Agile Planning and other Oxymorons
While Agile methods allow for very rapid productivity, it only really works with developers who are serious wizards and users who are highly motivated and engaged. The engineers will frequently ask the project leader and user representatives detailed questions and tricky priority calls. Typically, the engineers will need to get their answer in a few hours or they’ll start to lose development time. Agile demands a lot from the team members, and most projects don’t have the luxury of perfect human resources.
Other issues have come up: Agile methods are highly focused on the needs and behaviors of engineers. Non-technical managers don’t receive the tomes of requirements documents and project plans, so they find it tough to figure out what’s going on or what the real status of the project is. The pointy-haired bosses (PHBs) want to see project milestones that are fixed, measurable, and with deliverables defined well in advance. The bean counters get nervous about the chaos and uncertainty about costs.
Agile projects can appear to be very chaotic, with tasks and resources seeming to “jump around” on a weekly basis. For the participant as well as upper management, the flexibility that is the hallmark of Agile projects can be very stressful.
Further, Agile projects can become defocused when the SCRUM teams work items off the backlog in the order they appear, rather than the order that is needed to satisfy all the dependencies and prerequisites of a complex feature.
Even with these issues, the economic, quality, and productivity advantages of Agile are hard to deny. The technologies of SOA and SaaS (and their hardware counterparts, FPGAs and simulators) cry out for an incremental, prototype-oriented style of development. So how to impose a bit more structure?
Product Managers and traditional product teams are comfortable with the Product Requirements Document, but these tomes have almost never been a truly effective way of guiding product development. And in an Agile environment, writing a traditional PRD would be an exercise in irrelevance. But keeping the "stories" or "cards" of the Agile project teamsorganized, self-consistent, and prioritized would be extremely valuable. The teams would be working on complete deliverable features, rather than fragments of what the user needs. The teams would be working on what's important, rather than what's convenient. The sprints would have more meaningful deliveries (and more real-world tests), providing better motivation for the business types as well as the engineers.

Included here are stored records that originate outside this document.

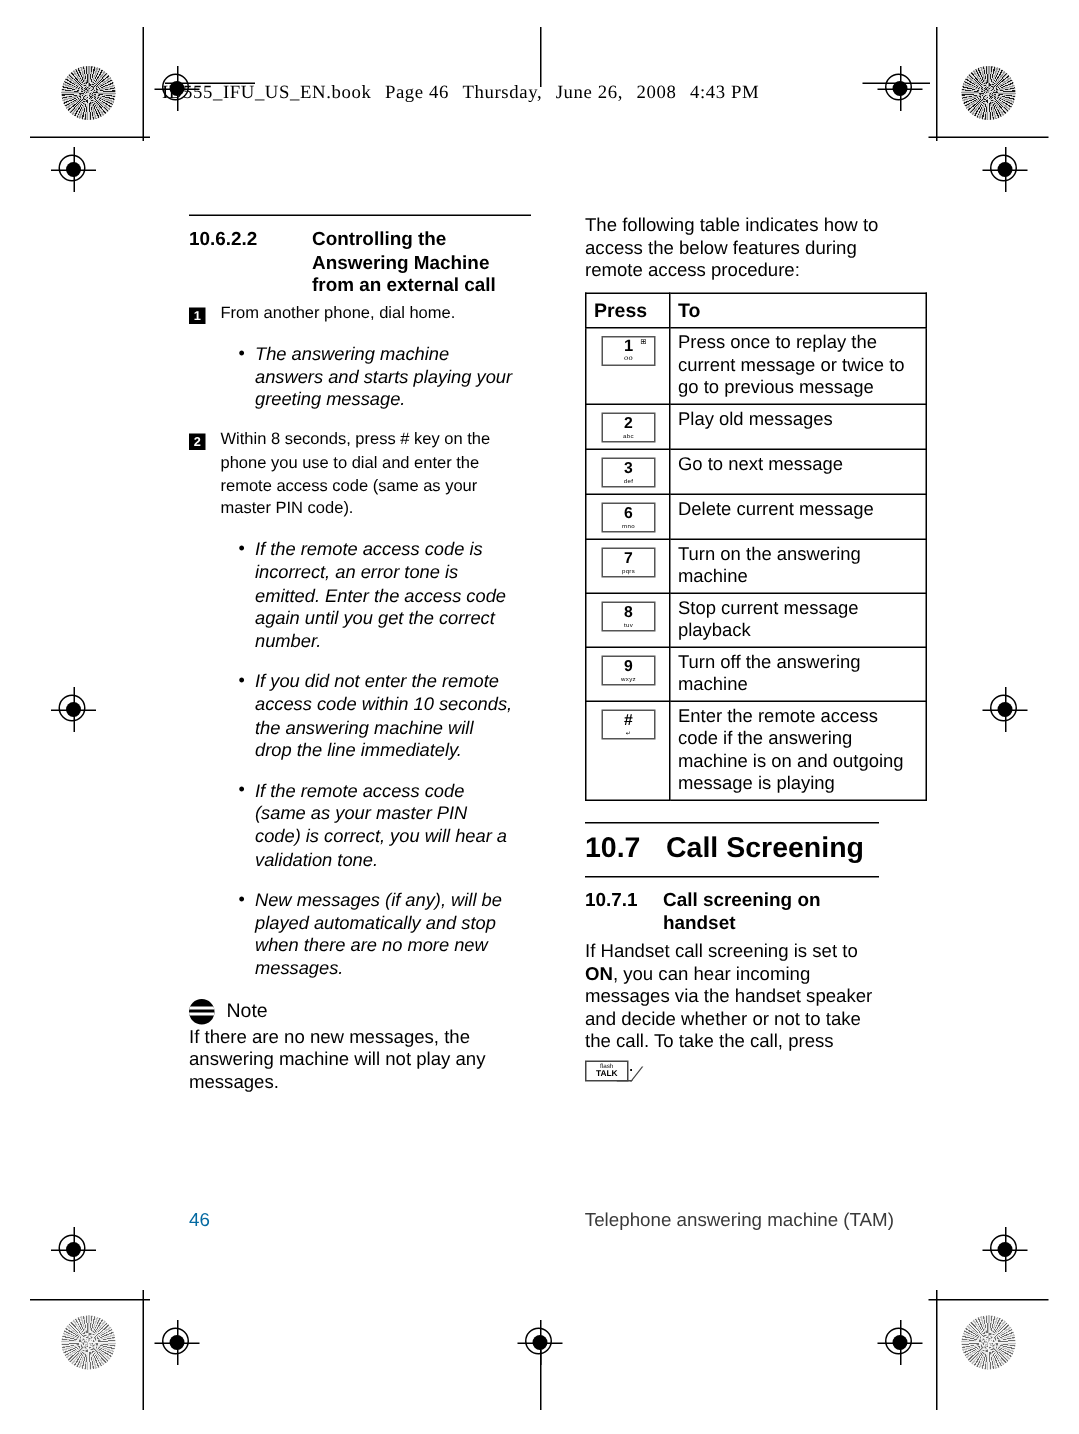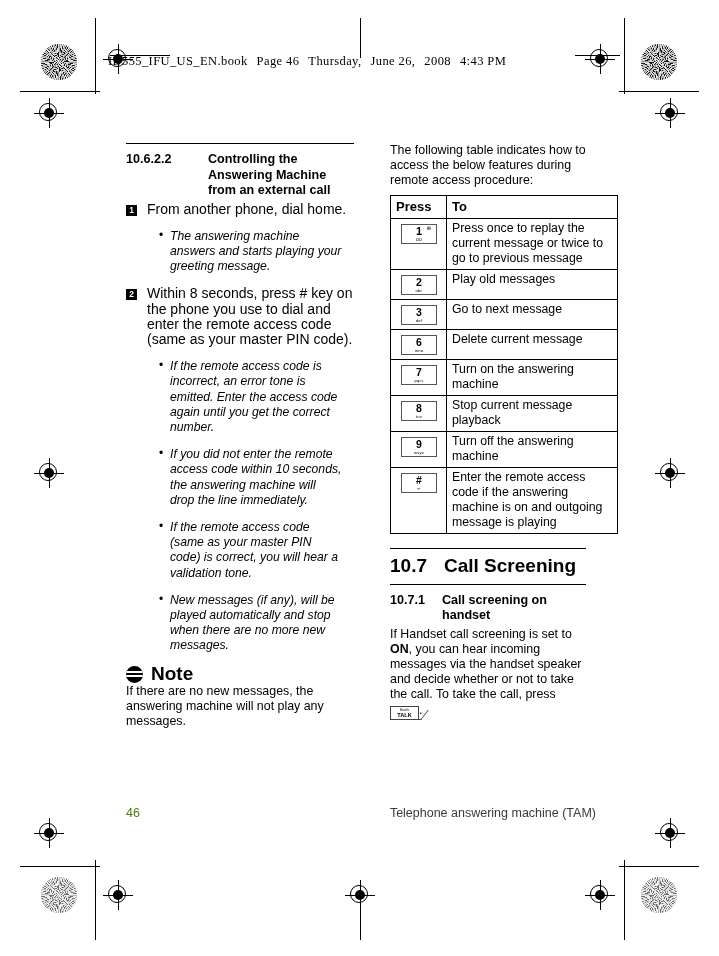"From another phone, dial home." .step .steptext { font-size: 14px -> 11px }
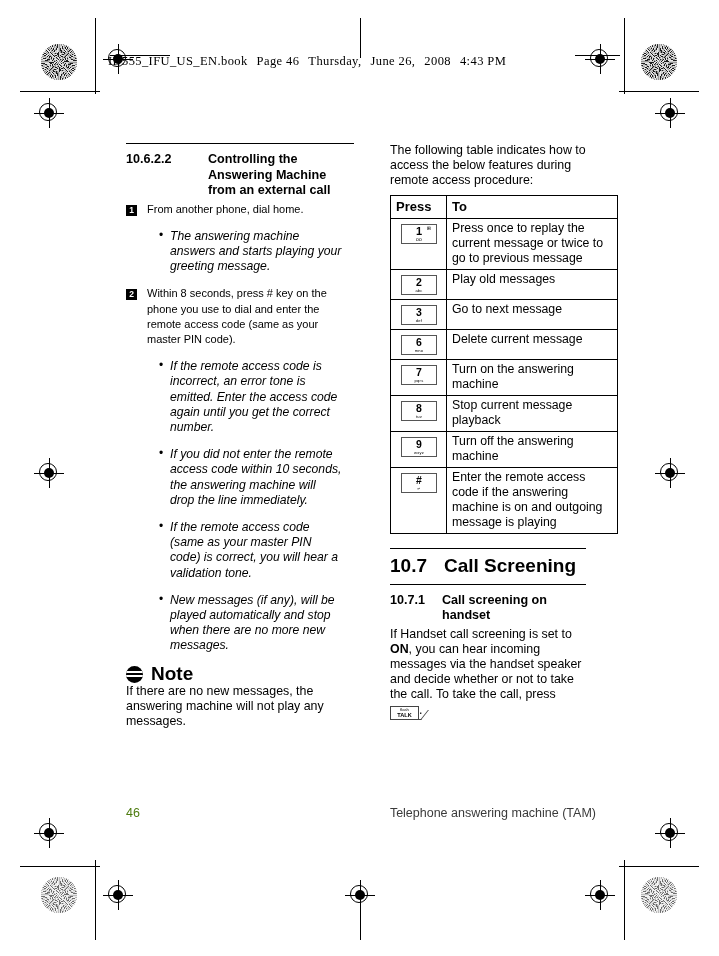"Note" .note-title { font-size: 19px -> 13px; font-weight: bold -> normal }
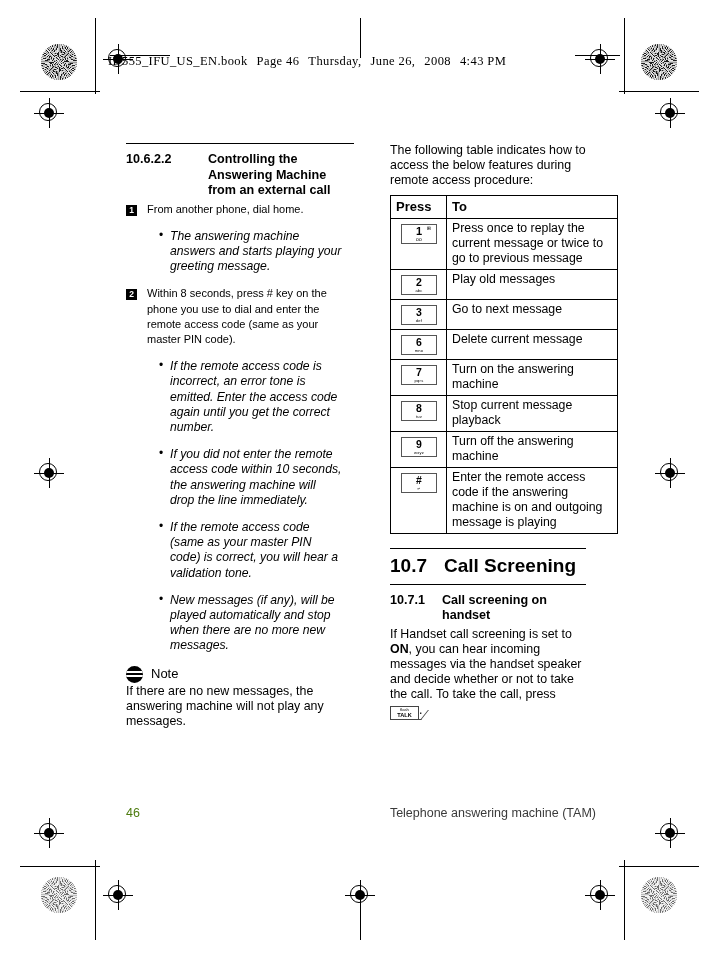"46" .footer .pno { color: #4d7c0f -> #0369a1 }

The Product Managers' high level document should be presented as a roadmap to management, satisfying their needs, and as a Wiki to team participants. For those of you into paper, the PRD would become a binder with 1-page sections. Pages would be ripped out and replaced on a weekly basis.
Include the Customer
As you may know, I'm a big fan of user-centered design, where customers are so involved they effectively become design partners. I'm also a big proponent of designing the customer before you design the product.
In the Agile world, this changes a bit: you need to segment the customer as you build the product. Since you don't actually know what feature is going to make it on any particular iteration "train" until it's about to leave the station, you have to think about the consequences of whom you're going to market a particular iteration to. The trick is to focus on customers who are truly representative of the groups you want to be selling to. It's easy to focus too much on early adopters who are enthusiastic participants, but not in the main stream of where you need to be selling.
*The American Architects Association is too embarrassed to have ever published these numbers but the Construction, Restoration And Planning organization conducted a survey and published it on its website, www.crap.com (Okay, it’s true, I made this number up.)